SALIES IS A GENTLE TOWN…

Salies is a gentle, peaceful town. It is generally quiet around here so it was no wonder that when the thermometer started hitting 30+ºC last Saturday, everything got quieter. There wasn’t a wisp of breeze; nothing seemed to be breathing. The town sweltered as the thermometer rose. On Sunday, it hit 37º, on Monday it topped 38º and in some places was reported to have hit 42º. Nothing moved; the air was so thick it could have been eaten with a spoon. The sidewalk was too hot to walk on. The violet colored petunias outside my bedroom window wilted, drooped and folded their burnt petals. Everyone closed their shutters and kept the windows shut against the hot clammy air that lay upon the town. Whole fields of wildflowers burnt to a crisp under the midday sun.

I sat in my small apartment under a roof that could no longer keep the heat out, behind closed shutters, too limp to write, too hot to even watch a movie. At night I slept naked without even pulling the sheet over me and awoke sweating, my head on a damp pillow. Both days I ended up taking an hour’s siesta, the only thing possible in the midday bake.

And then it hit! It was eight o’clock in the evening and the temperature hadn’t given up a degree. Then, out of nowhere, suddenly as if it had been hiding behind a tree and had violently sprung forth, a wind so strong it bent the trees nearly to the ground and threw dead branches against nearby buildings. Salomé cowered at the suddenness of it and came to sit beneath my chair. I ran to the window and stood, open-mouthed watching the wildness of it as the wind lashed at everything movable whooshing and thumping, banging and tearing with gusts (later reported) of up to 60kph. It took but a quarter of an hour for the temperature to drop ten degrees and then the wind slowed to a stiff breeze. By three in the morning the thermometers had gone from 38º+ to 18º and the whole town seemed to sigh with relief. By the morning, my petunias had picked up their heads again and even began to look perky after I cut off the scorched blossoms.

Tuesday the temperature barely went over 20º and storm clouds gathered all day like angry neighbors elbowing each other for space. By evening the scowling skys had crowded together and covered the South-West like the “indignados” in La Puerta del Sol in Madrid. At nightfall thunder rolled in angry growls across the sky and into the surrounding hills; and then the rain hit, bucketing down in torrents that swept through trees and over streets and sidewalks washing everything clean. It lasted no more than thirty minutes, leaving behind it riverlets and streams and tiny currents that gurgled merrily as they disappeared down drains and waterways.

The air smelled fresh as Salomé and I stepped out into the night for one last stroll up and down the sidewalk. The magnolia blossoms half a block away exuded their heavy, sweet perfume and the snails that had not dried up and died of thirst during the heat wave emerged from their hiding places into the welcome wetness. I breathed in the cool, damp air. It was as if a battle had been waged and won and the small town of Salies could now settle back into its gentle peacefulness for tonight; and I, the observer, could go to my bed with my pajamas on and a light summer blanket to protect me from the morning chill.
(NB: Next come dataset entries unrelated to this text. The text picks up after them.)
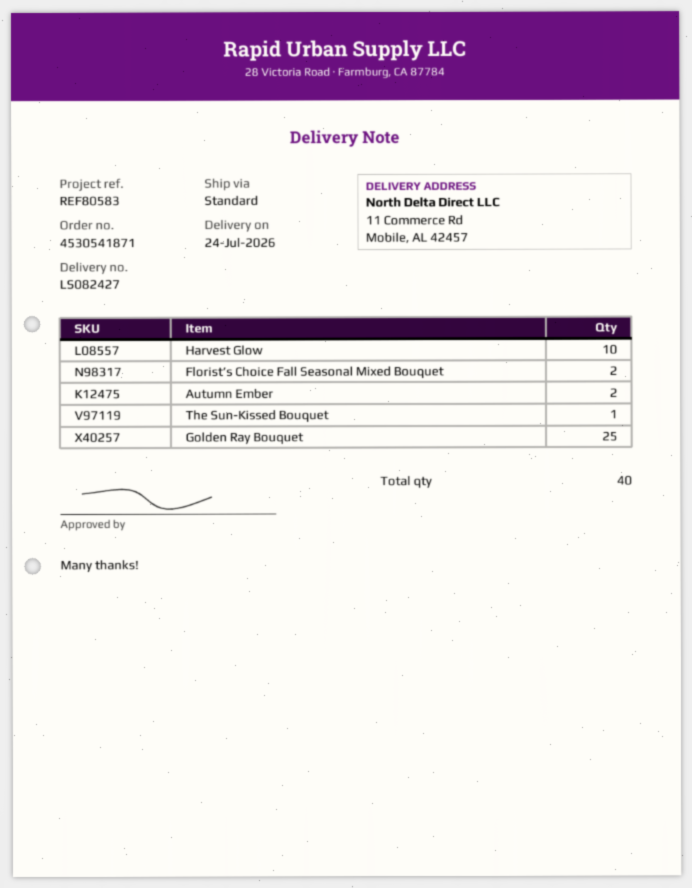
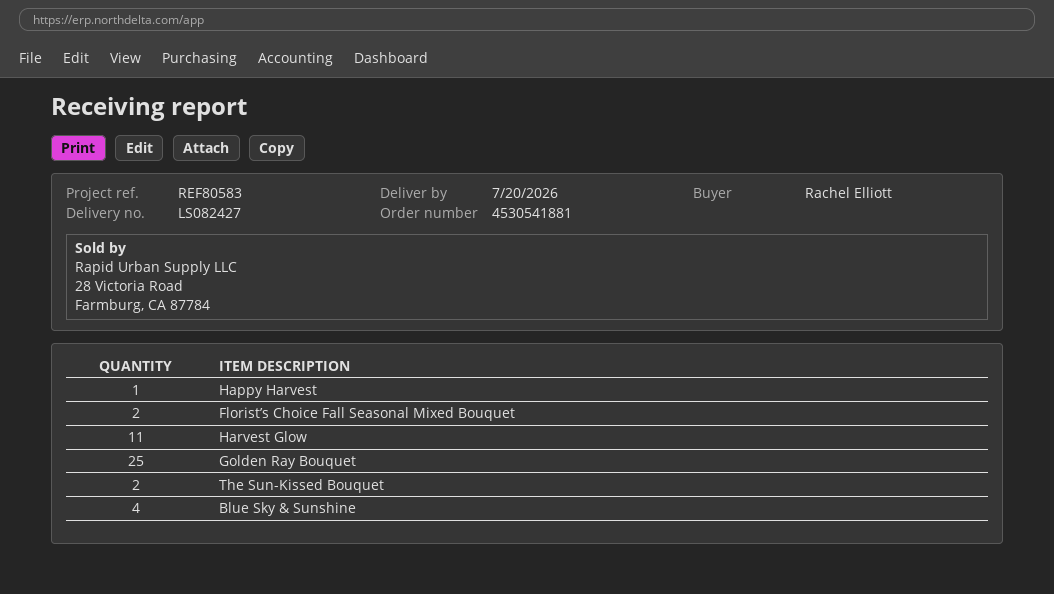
order number: 4530541871 -> 4530541881
delivery date: 2026-07-24 -> 2026-07-20
Harvest Glow: 10 -> 11
Autumn Ember: 2 -> none
The Sun-Kissed Bouquet: 1 -> 2
Happy Harvest: none -> 1
Blue Sky & Sunshine: none -> 4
As I drift gently off to sleep with the cool night breeze wafting through the window, I think of the fields of corn and the vineyards and the heads of lettuce in the kitchen gardens and all the flowers that make Salies a Ville Fleurie and I’m happy: I’m happy it rained.

2 thoughts on “SALIES IS A GENTLE TOWN…

  1. I love those violent windy summer storms, but confess, I always have a subtle fear of a tornado lurking.

    My partner spent the weekend as a volunteer in Joplin ( north of us by 90 miles) picking trash up from where the level 5 one a few weeks ago destroyed everything in its path, like a mile wide wind-borne tsunami.

    She said it was a sobering experience.

    How lovely to be where a storm is just a storm.

  2. It´s Summer! I love the lightning, the thunder and the pouring rain, all making a music masterpiece! The vibration is so strong at times it makes the small chimes on my front door complement the music. I must confess, it becomes scary at times. We don´t have tornados but have tropical storms, depressions or hurricanes which generally pass by although sometimes too close for comfort or bring more rain than needed. Pray this year the earth gives us the necessary and beneficial to enjoy at full.